On Wed, 2009-03-25 at 11:36 +0100, Fabian Groffen wrote:
> On 23-03-2009 16:24:35 +0100, Markus Duft wrote:
> > Hi,
> >
> [snip]
> > what i mean is, that in etc/make.conf for one prefix installation i can
> > do something like "READONLY_EROOT=/some/other/prefix:DEPEND" or even
> > "READONLY_EROOT=/some/other/prefix/with/the/same/CHOST:DEPEND,RDEPEND",
> > which will enable the prefix with this make.conf ro resolve any DEPEND
> > atom from the installed tree of that prefix.
>
> I don't understand what this is exactly necessary for.

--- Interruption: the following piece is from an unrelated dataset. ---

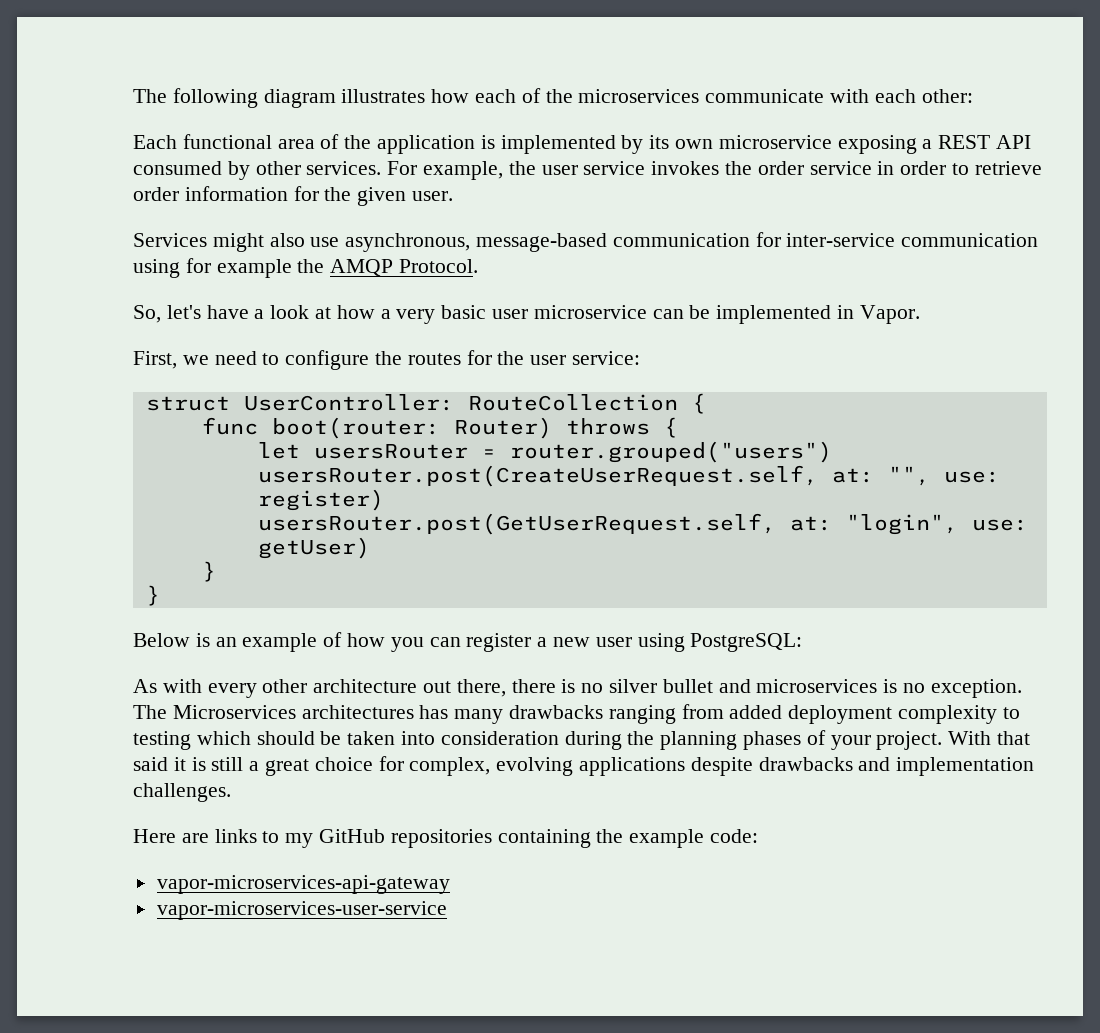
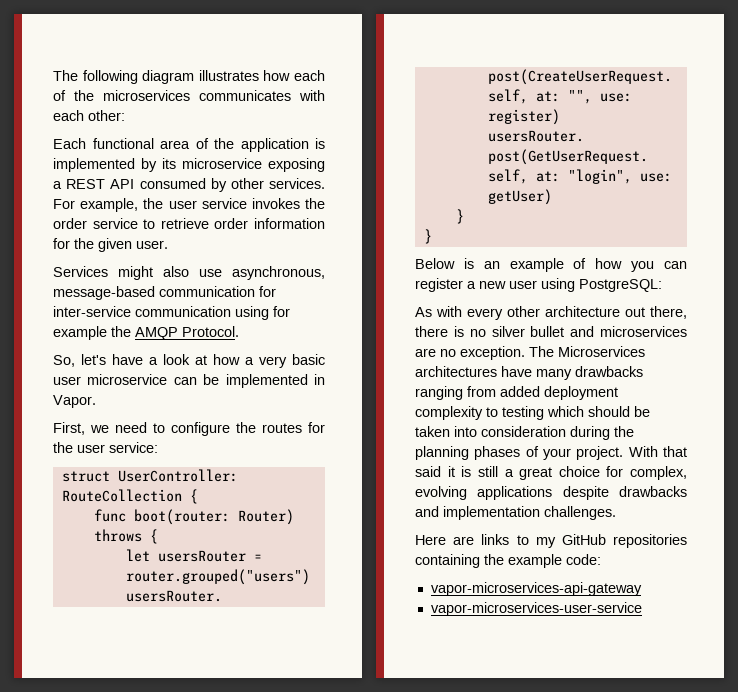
[705,89,825,103] communicate -> [199,90,291,101] communicates
[675,139,714,149] own -> (176, 163) none
[877,161,947,175] in order -> (138, 223) none
[883,679,898,693] is -> [415,348,436,357] are
[419,705,449,719] has -> [501,366,532,377] have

Can you give the
> use-case scenario and how it solves what problem?
ok, i even have more than one (!) use case ;):
1) as a replacement for the cross-prefix stuff i did. if i want to
sort-of-cross-compile (but can execute things in any of the places
i'm roaming around) - for example building windows native; i need
to be able to resolve dependencies from "somewhere". of course i
didn't have '/' in mind, because that's not gentoo on windows.

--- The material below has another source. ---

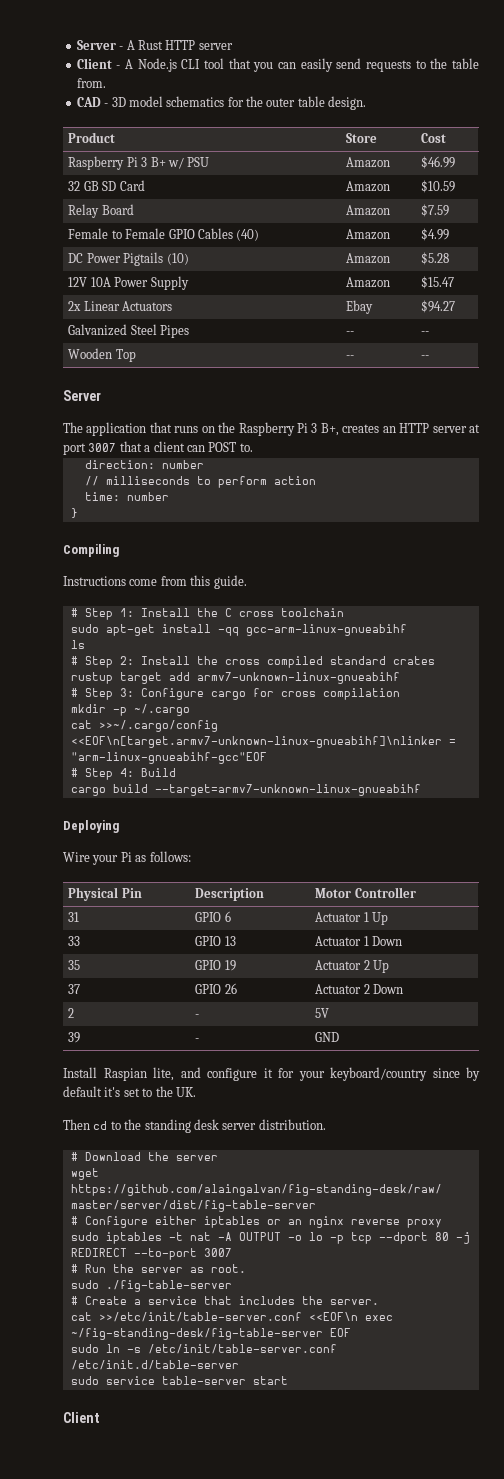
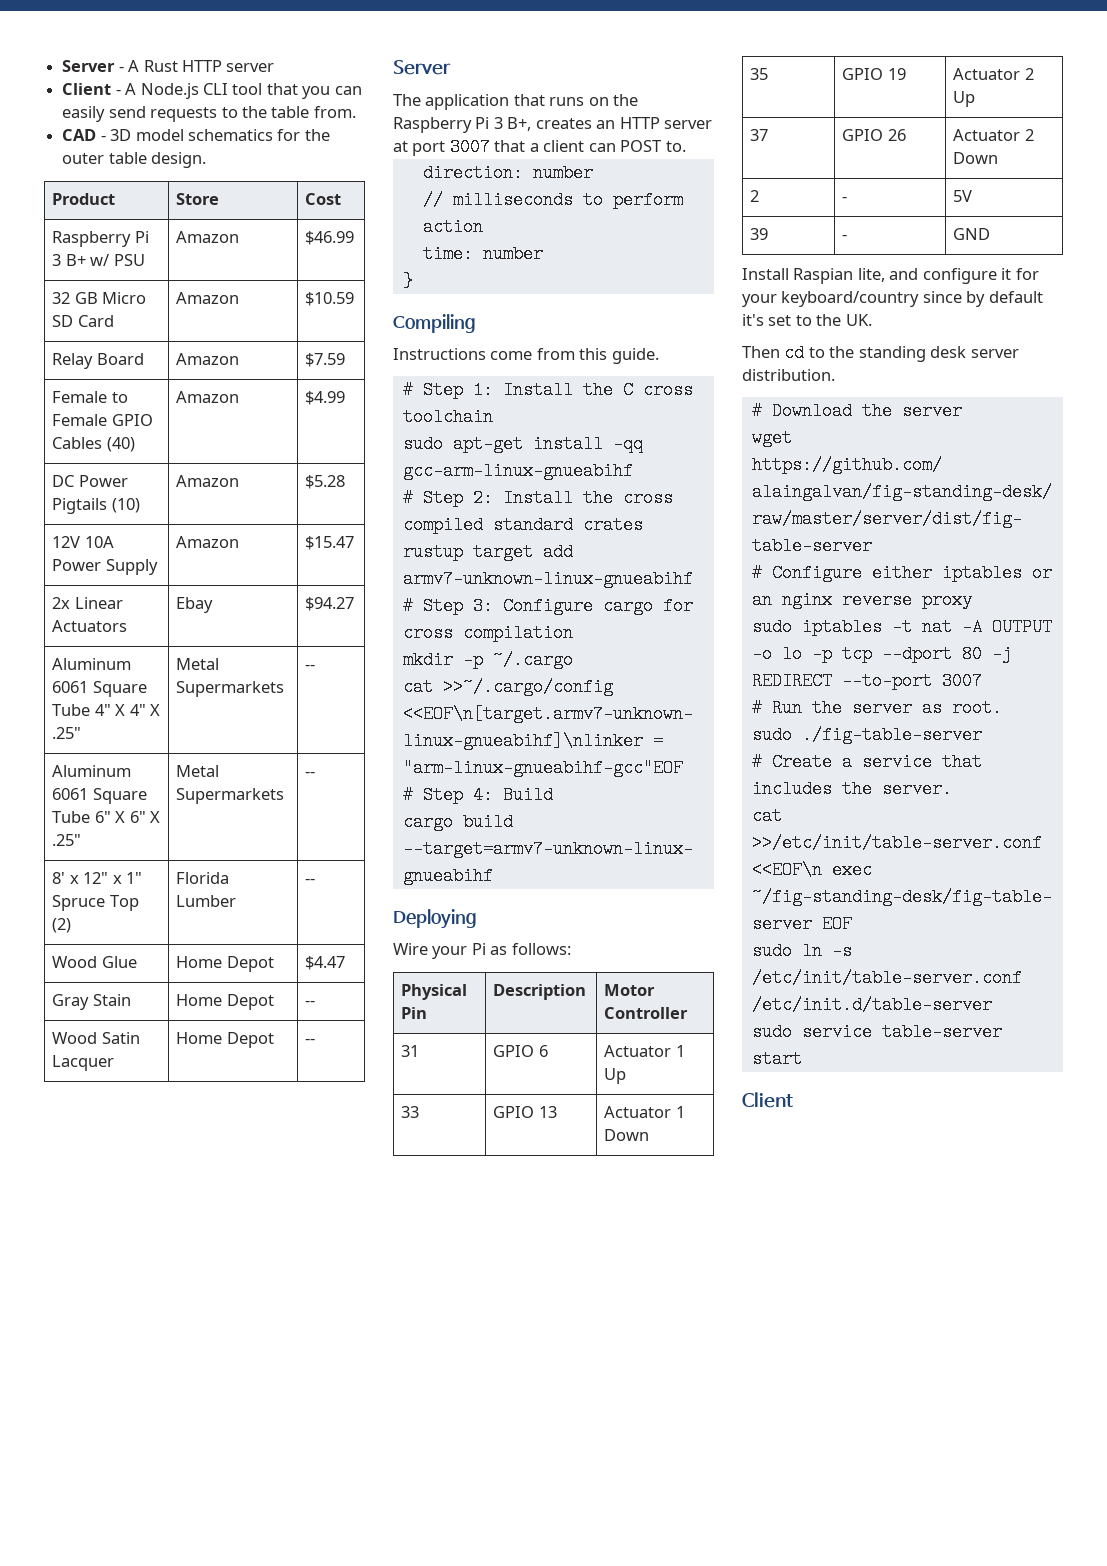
(99, 186) none -> [102,292,147,304] Micro
[68,324,190,338] [346,331,355,335] [421,331,430,335] [68,348,136,362] [346,355,355,359] Galvanized Steel Pipes | -- | -- // Wooden Top | -- -> [52,658,132,670] [52,681,147,697] [52,704,161,716] [52,727,82,739] [176,658,220,670] [176,681,285,697] [305,664,316,670] [52,765,132,777] [52,788,147,804] [52,811,161,823] [52,834,82,846] [176,765,220,777] [176,788,285,804] [305,771,316,777] [52,872,143,884] [52,895,139,911] [52,918,72,933] [176,872,230,884] [176,895,237,907] [305,878,316,884] [52,956,137,968] [176,956,274,972] [305,956,346,970] [52,994,131,1010] [176,994,274,1010] [305,1000,316,1006] [52,1032,140,1044] [52,1055,115,1071] [176,1032,274,1048] Aluminum 6061 Square Tube 4" X 4" X .25" | Metal Supermarkets | -- // Aluminum 6061 Square Tube 6" X 6" X .25" | Metal Supermarkets | -- // 8' x 12" x 1" Spruce Top (2) | Florida Lumber | -- // Wood Glue | Home Depot | $4.47 // Gray Stain | Home Depot | -- // Wood Satin Lacquer | Home Depot
[70,640,85,649] // ls -> (633, 471) none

with this patch i can build a "chain" of prefixes as deep as i like
it to be. so i can install all interix stuff in one prefix, and
the use the things from there to resolve dependencies for winnt
packages. that's my main use-case.
2) even on other systems, haubi and i plan to use this feature to
break up our "toolsbox" (the big bunch of packages required to
make our software build/work) into several (two so far) parts:
a "system" part - containing the basics (python, compiler, etc.),
and a second "other-things" part, which contains company-specific
packages only. still no thoughts on where to draw the line between
those two though.
3) to test packages; i can bootstrap a chained prefix with my new
prefix-chain-setup package within a minute on linux, and then mess
around with a (complete) prefix, install packages, etc. for exmaple
this can also be used for portage development, without the risk of
shooting yourself by temporarily destroying portage. you can simply
unmask a new version in the chained prefix (which consists of 4
installed packages after bootstrap (!)), and do it there. if you mess
up, rm -rf and re-bootstrap (again, under 1 minute for this).
>
> > of course i'm aware that this _might_ break things, if somebody decides
> > to unmerge packages from /some/other/prefix, but i guess there is no way
> > around that right now.
>
> sofar it sounds extremely hackish
actually it isn't :) it's just that the "parent" prefix does not have
any knowledge of it's "children". the thing works only in one direction:
i can tell a prefix to "take this other prefix, and look at what is
installed there; if you find something usefull, use it!". of course
there is no mechanism of preventing the "parent" of unmerging that
package afterwards, maybe breaking a package in the "child".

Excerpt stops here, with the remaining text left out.